▶ PROBLEM TO WORK ON
Which lines below include the string "left"? Please show each one.

(User interface change data)
- - - - -
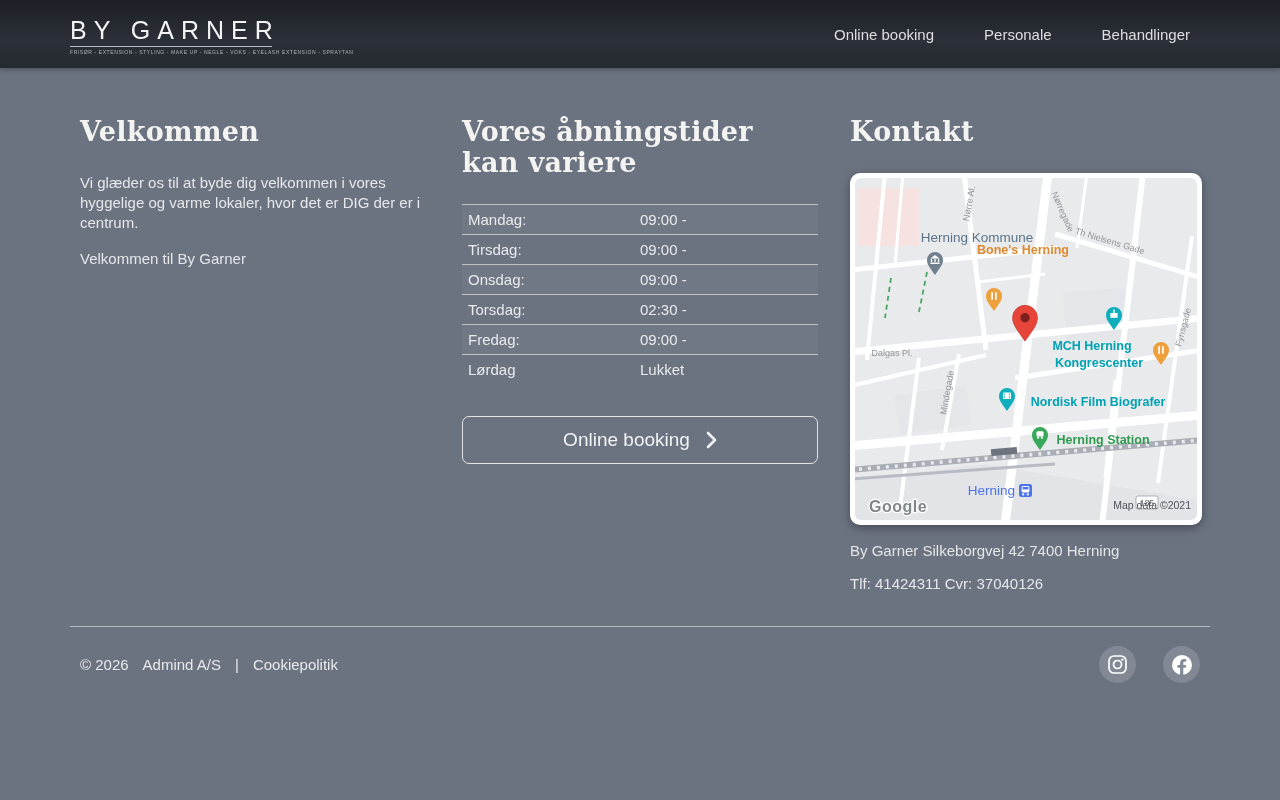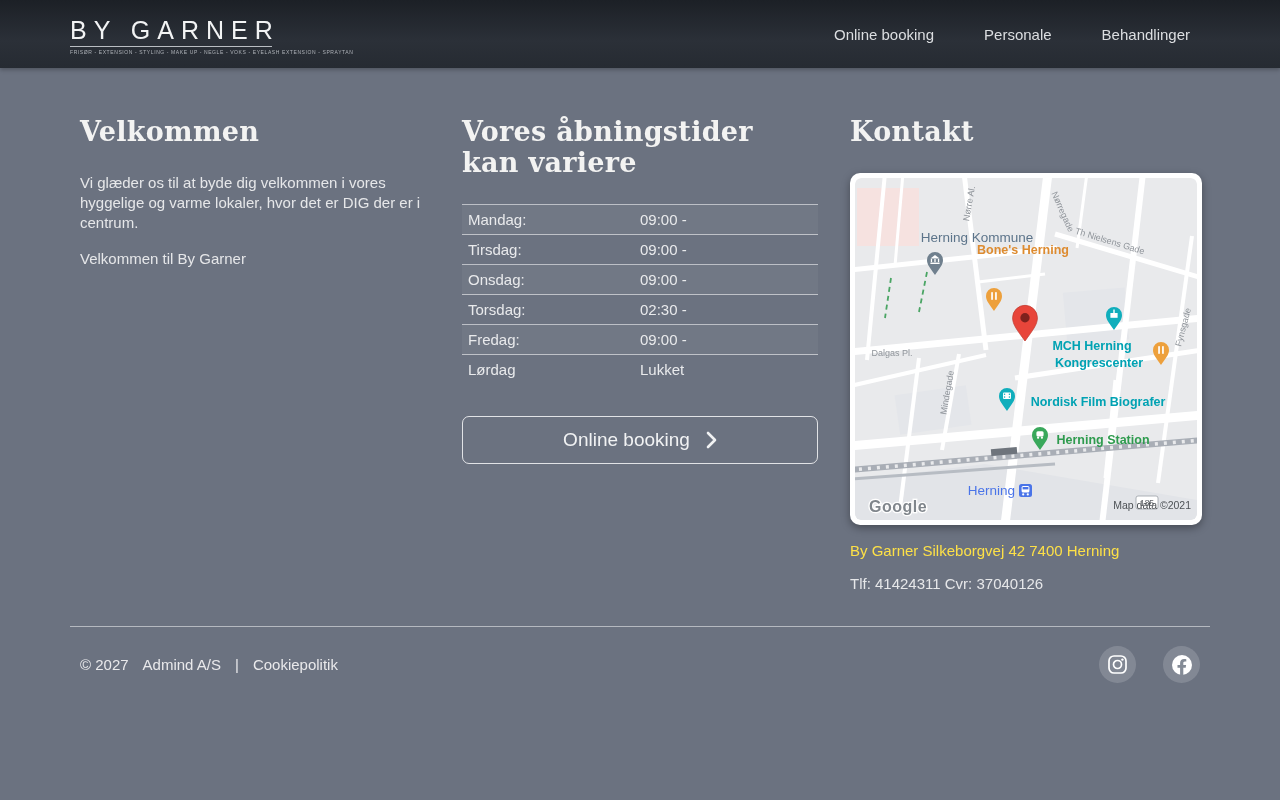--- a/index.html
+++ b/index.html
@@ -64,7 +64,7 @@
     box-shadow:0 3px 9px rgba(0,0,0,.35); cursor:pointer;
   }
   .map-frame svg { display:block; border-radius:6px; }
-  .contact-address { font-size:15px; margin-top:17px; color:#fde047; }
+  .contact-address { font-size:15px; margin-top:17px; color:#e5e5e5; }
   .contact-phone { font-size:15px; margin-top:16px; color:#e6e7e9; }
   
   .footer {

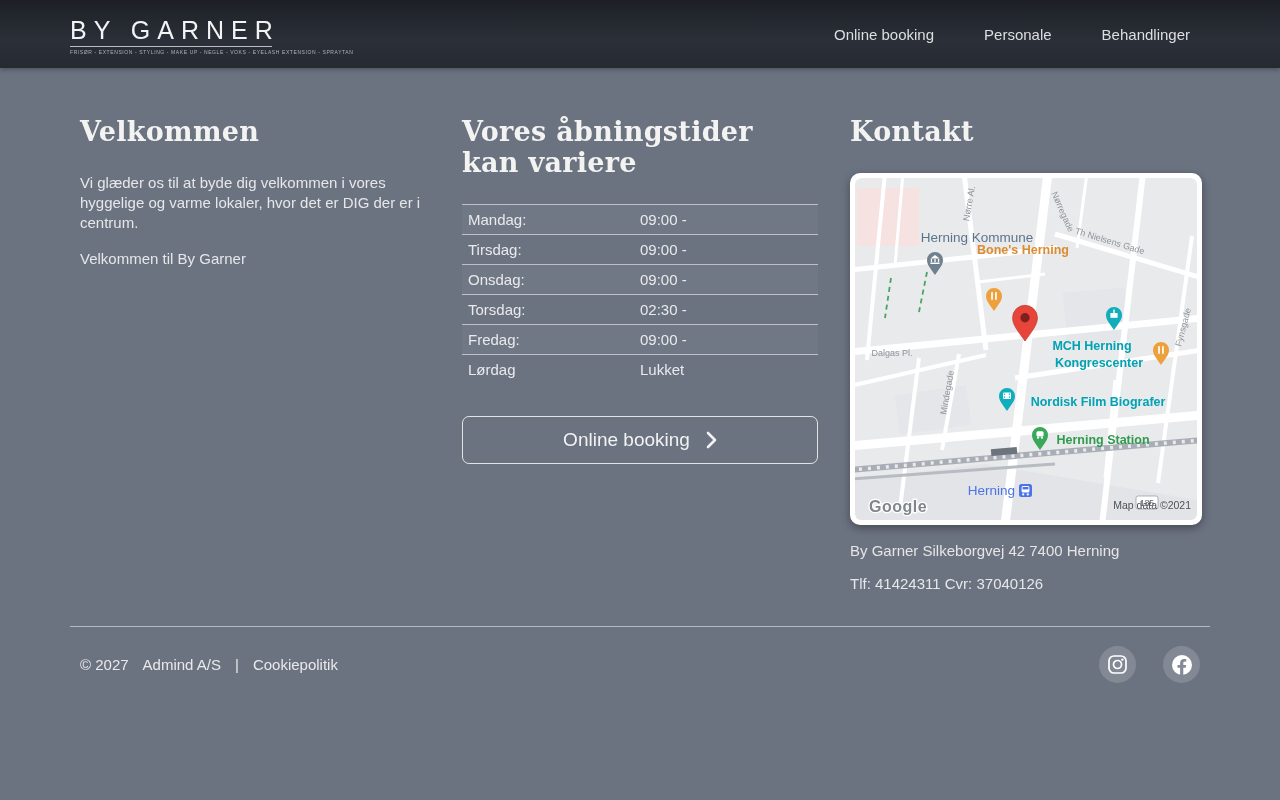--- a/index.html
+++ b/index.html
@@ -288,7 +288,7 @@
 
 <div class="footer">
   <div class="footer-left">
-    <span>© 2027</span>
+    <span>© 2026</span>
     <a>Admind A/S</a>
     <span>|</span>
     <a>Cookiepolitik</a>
- - - - -
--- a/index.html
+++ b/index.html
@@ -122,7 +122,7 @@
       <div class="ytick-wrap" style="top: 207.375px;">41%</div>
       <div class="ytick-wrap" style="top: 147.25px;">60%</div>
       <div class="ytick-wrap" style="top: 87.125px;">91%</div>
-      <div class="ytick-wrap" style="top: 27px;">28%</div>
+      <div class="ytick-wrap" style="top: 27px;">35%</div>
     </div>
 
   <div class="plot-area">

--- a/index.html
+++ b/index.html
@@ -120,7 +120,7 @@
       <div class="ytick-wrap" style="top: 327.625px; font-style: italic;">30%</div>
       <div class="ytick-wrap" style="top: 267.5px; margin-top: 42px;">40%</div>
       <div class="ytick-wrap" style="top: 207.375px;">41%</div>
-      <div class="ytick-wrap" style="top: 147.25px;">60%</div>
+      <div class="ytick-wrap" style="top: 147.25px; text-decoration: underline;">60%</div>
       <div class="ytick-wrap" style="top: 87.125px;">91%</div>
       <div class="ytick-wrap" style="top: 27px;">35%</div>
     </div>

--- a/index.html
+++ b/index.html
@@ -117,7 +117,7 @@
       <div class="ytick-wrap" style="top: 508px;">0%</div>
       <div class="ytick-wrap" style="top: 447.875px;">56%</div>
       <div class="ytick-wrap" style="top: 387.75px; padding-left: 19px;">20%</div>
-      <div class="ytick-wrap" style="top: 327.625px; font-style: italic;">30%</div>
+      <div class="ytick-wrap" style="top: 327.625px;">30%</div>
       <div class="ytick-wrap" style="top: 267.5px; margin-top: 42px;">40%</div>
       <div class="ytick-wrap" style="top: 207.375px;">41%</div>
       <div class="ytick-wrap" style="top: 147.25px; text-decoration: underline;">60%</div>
- - - - -
▶ RESULT OF THE TASK
   <div class="footer-left">
       <div class="ytick-wrap" style="top: 387.75px; padding-left: 19px;">20%</div>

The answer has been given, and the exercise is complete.